* **Records for processing**

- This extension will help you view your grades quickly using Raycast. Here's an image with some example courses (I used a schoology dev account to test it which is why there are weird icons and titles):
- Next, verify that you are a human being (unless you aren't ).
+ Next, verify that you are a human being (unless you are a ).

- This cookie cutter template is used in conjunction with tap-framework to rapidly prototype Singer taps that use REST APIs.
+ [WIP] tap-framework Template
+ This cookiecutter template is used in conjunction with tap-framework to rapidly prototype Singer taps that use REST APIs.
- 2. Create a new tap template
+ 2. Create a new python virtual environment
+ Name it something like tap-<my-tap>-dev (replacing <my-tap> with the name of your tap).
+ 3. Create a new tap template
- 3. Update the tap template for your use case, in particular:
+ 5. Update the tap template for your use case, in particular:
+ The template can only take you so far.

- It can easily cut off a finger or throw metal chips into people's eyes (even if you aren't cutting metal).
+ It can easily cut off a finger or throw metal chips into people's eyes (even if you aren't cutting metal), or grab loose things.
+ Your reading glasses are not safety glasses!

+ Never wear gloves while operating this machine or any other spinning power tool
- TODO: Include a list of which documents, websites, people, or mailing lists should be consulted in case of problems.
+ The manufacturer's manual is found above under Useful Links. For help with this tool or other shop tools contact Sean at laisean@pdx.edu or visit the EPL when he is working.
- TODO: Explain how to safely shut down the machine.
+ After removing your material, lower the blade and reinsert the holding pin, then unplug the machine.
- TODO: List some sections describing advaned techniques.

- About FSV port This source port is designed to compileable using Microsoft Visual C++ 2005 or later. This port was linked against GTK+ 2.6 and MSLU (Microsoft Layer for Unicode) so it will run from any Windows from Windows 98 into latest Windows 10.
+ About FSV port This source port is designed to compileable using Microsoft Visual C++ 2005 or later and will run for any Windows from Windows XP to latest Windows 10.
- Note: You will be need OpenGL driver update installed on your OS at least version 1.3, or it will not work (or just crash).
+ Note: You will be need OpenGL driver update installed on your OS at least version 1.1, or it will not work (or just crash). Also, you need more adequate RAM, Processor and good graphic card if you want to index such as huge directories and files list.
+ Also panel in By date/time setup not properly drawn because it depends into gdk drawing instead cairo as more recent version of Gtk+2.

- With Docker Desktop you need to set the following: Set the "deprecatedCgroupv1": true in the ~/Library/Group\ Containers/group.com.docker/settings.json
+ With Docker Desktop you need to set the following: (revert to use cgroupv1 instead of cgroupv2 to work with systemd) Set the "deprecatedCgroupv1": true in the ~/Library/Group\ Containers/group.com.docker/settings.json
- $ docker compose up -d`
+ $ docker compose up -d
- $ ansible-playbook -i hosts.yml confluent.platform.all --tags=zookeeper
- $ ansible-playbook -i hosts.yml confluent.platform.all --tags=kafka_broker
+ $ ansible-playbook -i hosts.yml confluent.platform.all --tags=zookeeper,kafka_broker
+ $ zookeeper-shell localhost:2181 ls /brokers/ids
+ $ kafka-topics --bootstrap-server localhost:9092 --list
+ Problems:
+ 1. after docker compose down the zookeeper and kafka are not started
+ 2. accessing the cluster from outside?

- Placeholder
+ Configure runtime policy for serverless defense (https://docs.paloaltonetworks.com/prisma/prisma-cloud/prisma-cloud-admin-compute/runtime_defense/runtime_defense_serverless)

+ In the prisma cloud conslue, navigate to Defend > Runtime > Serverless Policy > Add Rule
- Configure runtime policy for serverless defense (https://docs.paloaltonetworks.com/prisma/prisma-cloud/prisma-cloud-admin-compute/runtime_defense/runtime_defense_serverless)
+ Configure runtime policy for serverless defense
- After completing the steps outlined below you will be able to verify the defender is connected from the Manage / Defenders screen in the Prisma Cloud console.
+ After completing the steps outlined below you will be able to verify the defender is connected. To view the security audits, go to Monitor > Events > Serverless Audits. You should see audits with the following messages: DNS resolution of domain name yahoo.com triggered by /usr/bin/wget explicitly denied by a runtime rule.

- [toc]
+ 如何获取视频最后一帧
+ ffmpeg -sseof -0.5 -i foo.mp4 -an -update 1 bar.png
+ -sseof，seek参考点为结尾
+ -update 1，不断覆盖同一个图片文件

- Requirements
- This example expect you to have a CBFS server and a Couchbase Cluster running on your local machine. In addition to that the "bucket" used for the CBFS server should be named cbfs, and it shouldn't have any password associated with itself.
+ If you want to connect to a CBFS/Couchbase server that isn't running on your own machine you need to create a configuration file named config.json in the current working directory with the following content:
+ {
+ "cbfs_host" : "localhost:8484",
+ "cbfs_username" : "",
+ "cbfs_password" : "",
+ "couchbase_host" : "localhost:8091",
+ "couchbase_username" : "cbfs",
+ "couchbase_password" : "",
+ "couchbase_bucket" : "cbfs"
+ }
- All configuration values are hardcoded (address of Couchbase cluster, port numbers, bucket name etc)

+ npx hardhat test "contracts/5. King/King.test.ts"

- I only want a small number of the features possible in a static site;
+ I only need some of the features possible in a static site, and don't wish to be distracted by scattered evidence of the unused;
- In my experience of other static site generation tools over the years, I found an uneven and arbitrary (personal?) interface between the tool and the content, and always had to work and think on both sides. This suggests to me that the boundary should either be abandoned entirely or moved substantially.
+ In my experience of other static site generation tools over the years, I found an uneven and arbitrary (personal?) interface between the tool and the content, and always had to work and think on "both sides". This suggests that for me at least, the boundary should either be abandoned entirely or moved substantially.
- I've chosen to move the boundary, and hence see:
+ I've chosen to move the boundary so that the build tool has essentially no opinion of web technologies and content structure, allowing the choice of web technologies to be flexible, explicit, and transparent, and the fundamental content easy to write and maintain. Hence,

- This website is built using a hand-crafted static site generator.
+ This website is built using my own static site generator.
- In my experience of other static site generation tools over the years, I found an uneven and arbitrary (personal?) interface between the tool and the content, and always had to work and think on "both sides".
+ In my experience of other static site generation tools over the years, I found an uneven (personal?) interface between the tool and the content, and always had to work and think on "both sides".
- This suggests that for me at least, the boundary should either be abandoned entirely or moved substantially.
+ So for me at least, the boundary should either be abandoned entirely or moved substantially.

* **Exercise objective**
Beginning at the line with "- With Docker" and stopping after the line with "- Requirements", please write out every line of the data above exactly and nothing else.

* **Result of the task**
- With Docker Desktop you need to set the following: Set the "deprecatedCgroupv1": true in the ~/Library/Group\ Containers/group.com.docker/settings.json
+ With Docker Desktop you need to set the following: (revert to use cgroupv1 instead of cgroupv2 to work with systemd) Set the "deprecatedCgroupv1": true in the ~/Library/Group\ Containers/group.com.docker/settings.json
- $ docker compose up -d`
+ $ docker compose up -d
- $ ansible-playbook -i hosts.yml confluent.platform.all --tags=zookeeper
- $ ansible-playbook -i hosts.yml confluent.platform.all --tags=kafka_broker
+ $ ansible-playbook -i hosts.yml confluent.platform.all --tags=zookeeper,kafka_broker
+ $ zookeeper-shell localhost:2181 ls /brokers/ids
+ $ kafka-topics --bootstrap-server localhost:9092 --list
+ Problems:
+ 1. after docker compose down the zookeeper and kafka are not started
+ 2. accessing the cluster from outside?

- Placeholder
+ Configure runtime policy for serverless defense (https://docs.paloaltonetworks.com/prisma/prisma-cloud/prisma-cloud-admin-compute/runtime_defense/runtime_defense_serverless)

+ In the prisma cloud conslue, navigate to Defend > Runtime > Serverless Policy > Add Rule
- Configure runtime policy for serverless defense (https://docs.paloaltonetworks.com/prisma/prisma-cloud/prisma-cloud-admin-compute/runtime_defense/runtime_defense_serverless)
+ Configure runtime policy for serverless defense
- After completing the steps outlined below you will be able to verify the defender is connected from the Manage / Defenders screen in the Prisma Cloud console.
+ After completing the steps outlined below you will be able to verify the defender is connected. To view the security audits, go to Monitor > Events > Serverless Audits. You should see audits with the following messages: DNS resolution of domain name yahoo.com triggered by /usr/bin/wget explicitly denied by a runtime rule.

- [toc]
+ 如何获取视频最后一帧
+ ffmpeg -sseof -0.5 -i foo.mp4 -an -update 1 bar.png
+ -sseof，seek参考点为结尾
+ -update 1，不断覆盖同一个图片文件

- Requirements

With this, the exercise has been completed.